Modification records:
-*-
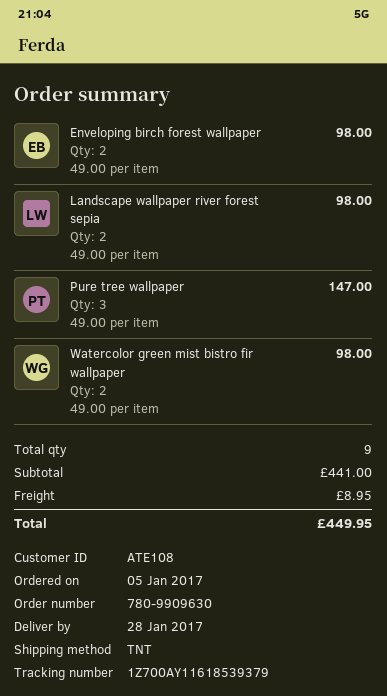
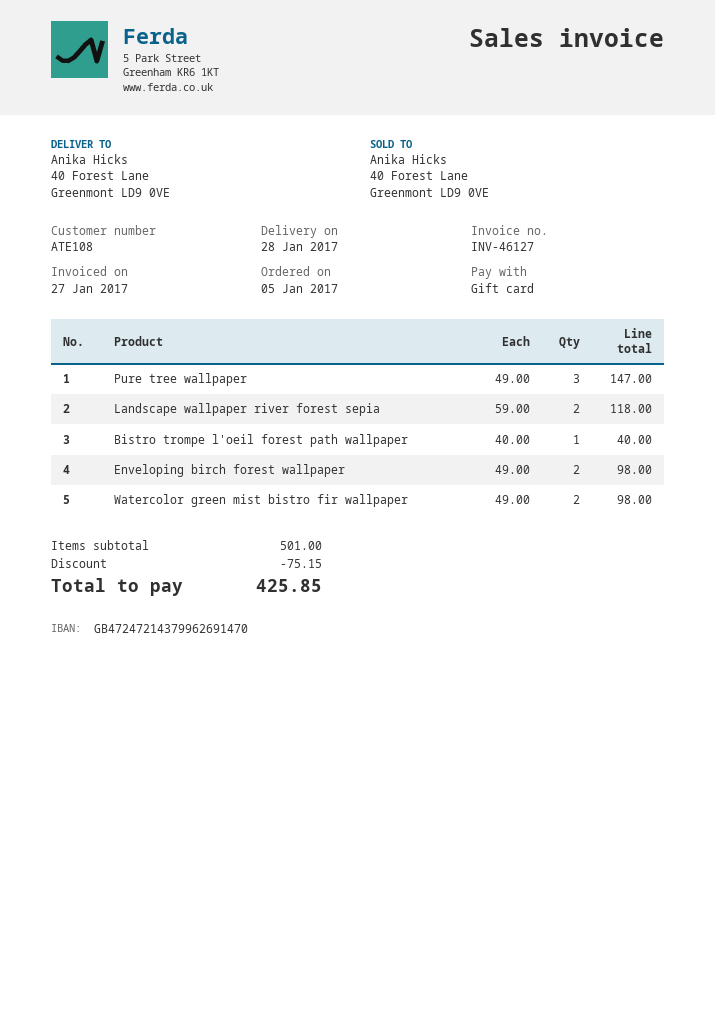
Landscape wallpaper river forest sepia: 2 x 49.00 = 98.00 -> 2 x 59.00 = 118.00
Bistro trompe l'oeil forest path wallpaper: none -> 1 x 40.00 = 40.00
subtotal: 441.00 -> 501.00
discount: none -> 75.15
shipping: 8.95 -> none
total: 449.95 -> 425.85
-*-
**Exercise goal**
From the records above, copy each line where the word "wallpaper" can be found.

**Written solution**
Landscape wallpaper river forest sepia: 2 x 49.00 = 98.00 -> 2 x 59.00 = 118.00
Bistro trompe l'oeil forest path wallpaper: none -> 1 x 40.00 = 40.00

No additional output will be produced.